Mademoiselle Clairet (du dedans.)
J'y suis.

Cécile ( à Sophie.)
Ne craignez rien. Rassurez-vous. Asseyez-vous. (Sophie s'assied. Cécile et Germeuil se retirent au fond du théâtre, où ils demeurent spectateurs de ce qui se passe entre Sophie et Saint-Albin. Germeuil a l'air sérieux et rêveur. Il regarde quelquefois tristement Cécile, qui, de son côté, montre du chagrin, et de temps en temps, de l'inquiétude.)

Saint-Albin (à Sophie, qui a les yeux baissés et le maintien sévère.)
C'est vous ; c'est vous. Je vous recouvre… Sophie… ciel, quelle sévérité ! Quel silence ! Sophie, ne me refusez pas un regard… J'ai tant souffert !… Dites un mot à cet infortuné.

Sophie (sans le regarder.)
Le méritez-vous ?

Saint-Albin
Demandez-leur.

Sophie
Qu'est-ce qu'on m'apprendra ? N'en sais-je pas assez ? Où suis-je ? Que fais-je ici ? Qui est-ce qui m'y a conduite ? Qui m'y retient ?… Monsieur, qu'avez-vous résolu de moi ?

Saint-Albin
De vous aimer, de vous posséder, d'être à vous malgré toute la terre, malgré vous.

Sophie
Vous me montrez bien le mépris qu'on fait des malheureux.
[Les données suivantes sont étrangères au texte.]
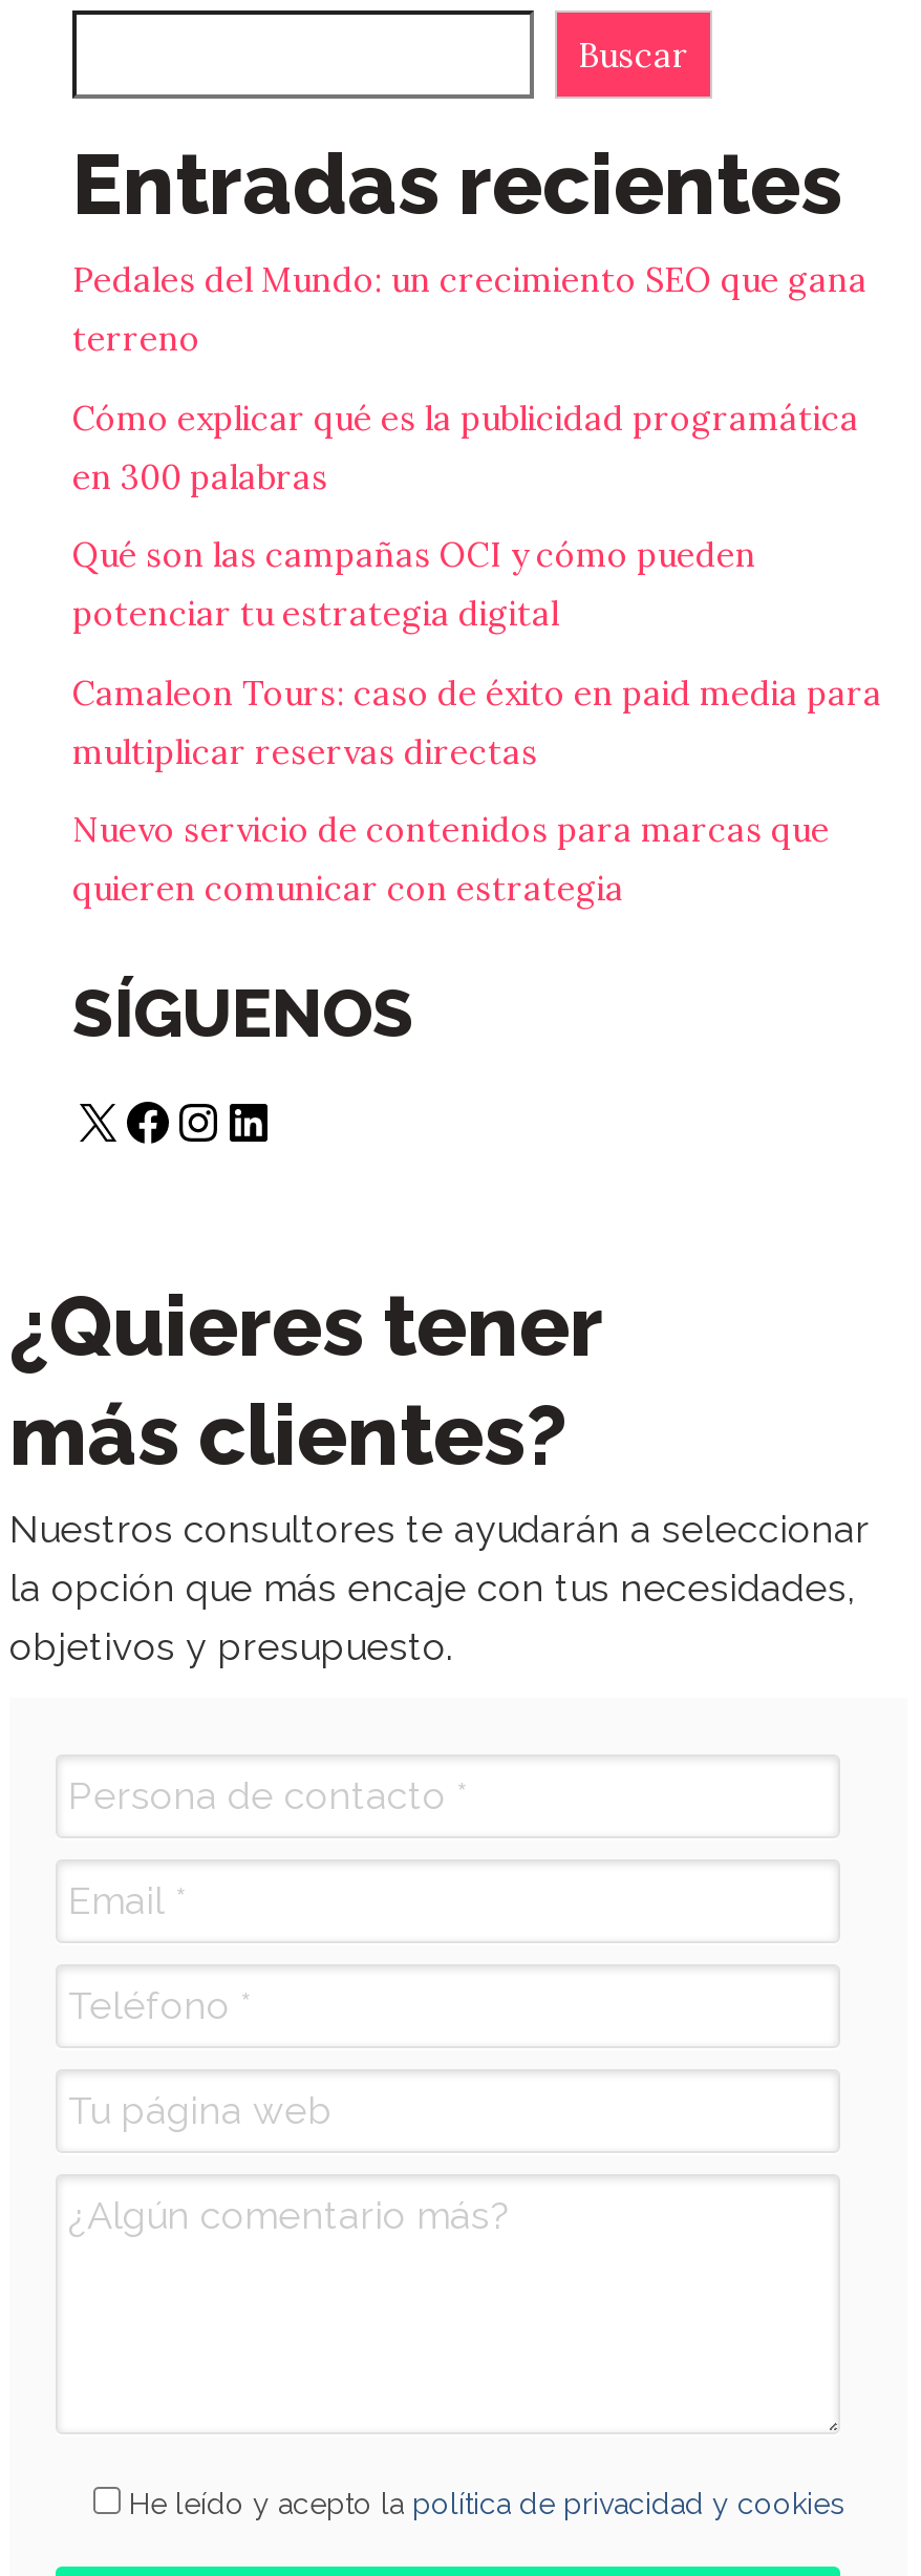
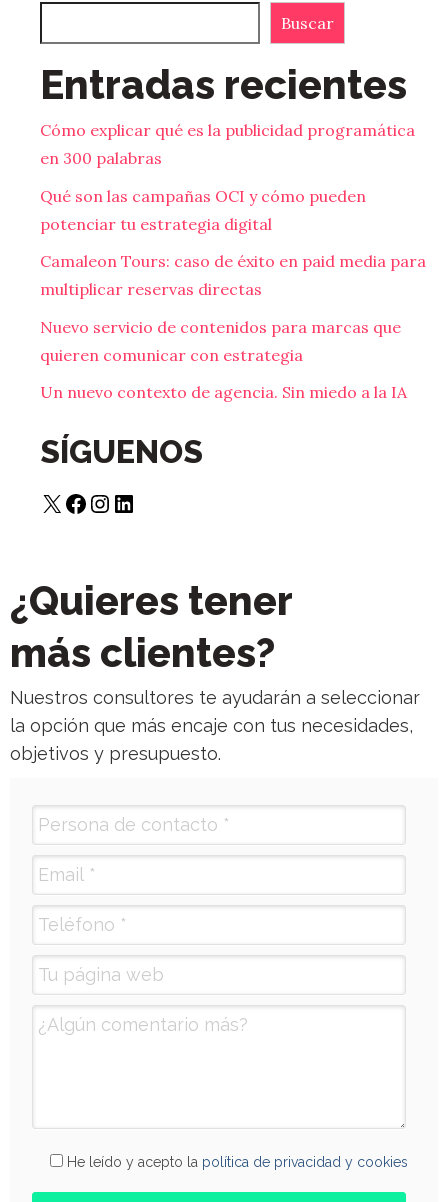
[72,258,868,359] Pedales del Mundo: un crecimiento SEO que gana | terreno -> none
moved [72,396,882,910] -> [40,120,426,365]: Cómo explicar qué es la publicidad programática | en 300 palabras | Qué son las campañas OCI y cómo pueden | potenciar tu estrategia digital | Camaleon Tours: caso de éxito en paid media para | multiplicar reservas directas | Nuevo servicio de contenidos para marcas que | quieren comunicar con estrategia
none -> [40,382,407,402] Un nuevo contexto de agencia. Sin miedo a la IA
On les compte pour rien. On se croit tout permis avec eux. Mais, monsieur, j'ai des parents aussi.

Saint-Albin
Je les connaîtrai. J'irai ; j'embrasserai leurs genoux ; et c'est d'eux que je vous obtiendrai.

Sophie
Ne l'espérez pas. Ils sont pauvres, mais ils ont de l'honneur… Monsieur, rendez-moi à mes parents ; rendez-moi à moi-même ; renvoyez-moi.

Saint-Albin
Demandez plutôt ma vie ; elle est à vous.

Sophie
Dieu ! que vais-je devenir ? (À Cécile, à Germeuil, d'un ton désolé et suppliant :)
Monsieur… mademoiselle… (Et se retournant vers Saint-Albin :)
Monsieur, renvoyez-moi… renvoyez-moi… Homme cruel, faut-il tomber à vos pieds ? M'y voilà. (Elle se jette aux pieds de Saint-Albin.)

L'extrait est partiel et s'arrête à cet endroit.